• _Exercise prompt_
Nothing but an exact copy is wanted here: the line with "payment method: cheque -> direct debit" and all the lines that follow it in the entries below.

══ Data ══

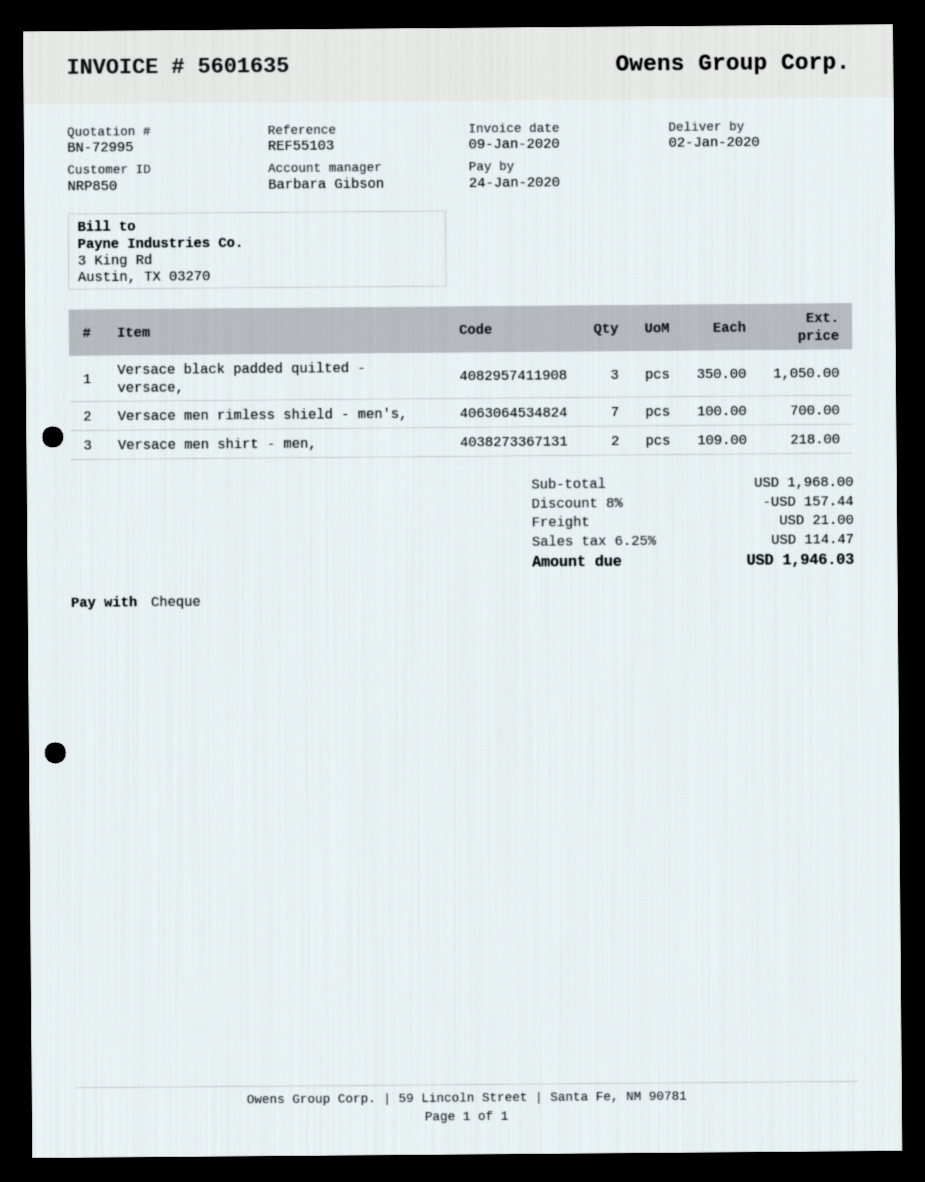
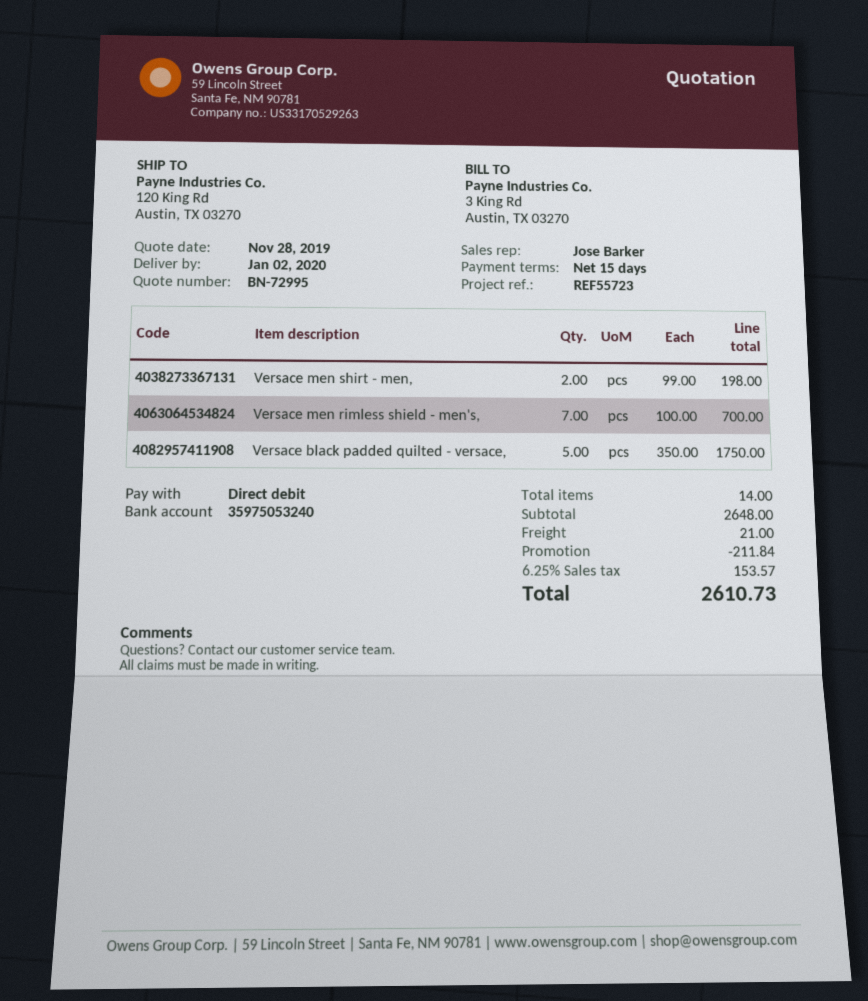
reference: REF55103 -> REF55723
sales rep: Barbara Gibson -> Jose Barker
payment method: cheque -> direct debit
Versace black padded quilted - versace,: 3 x 350.00 = 1050.00 -> 5 x 350.00 = 1750.00
Versace men shirt - men,: 2 x 109.00 = 218.00 -> 2 x 99.00 = 198.00
subtotal: 1968.00 -> 2648.00
discount: 157.44 -> 211.84
tax: 6.25% = 114.47 -> 6.25% = 153.57
total: 1946.03 -> 2610.73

═══

• _Task solution_
payment method: cheque -> direct debit
Versace black padded quilted - versace,: 3 x 350.00 = 1050.00 -> 5 x 350.00 = 1750.00
Versace men shirt - men,: 2 x 109.00 = 218.00 -> 2 x 99.00 = 198.00
subtotal: 1968.00 -> 2648.00
discount: 157.44 -> 211.84
tax: 6.25% = 114.47 -> 6.25% = 153.57
total: 1946.03 -> 2610.73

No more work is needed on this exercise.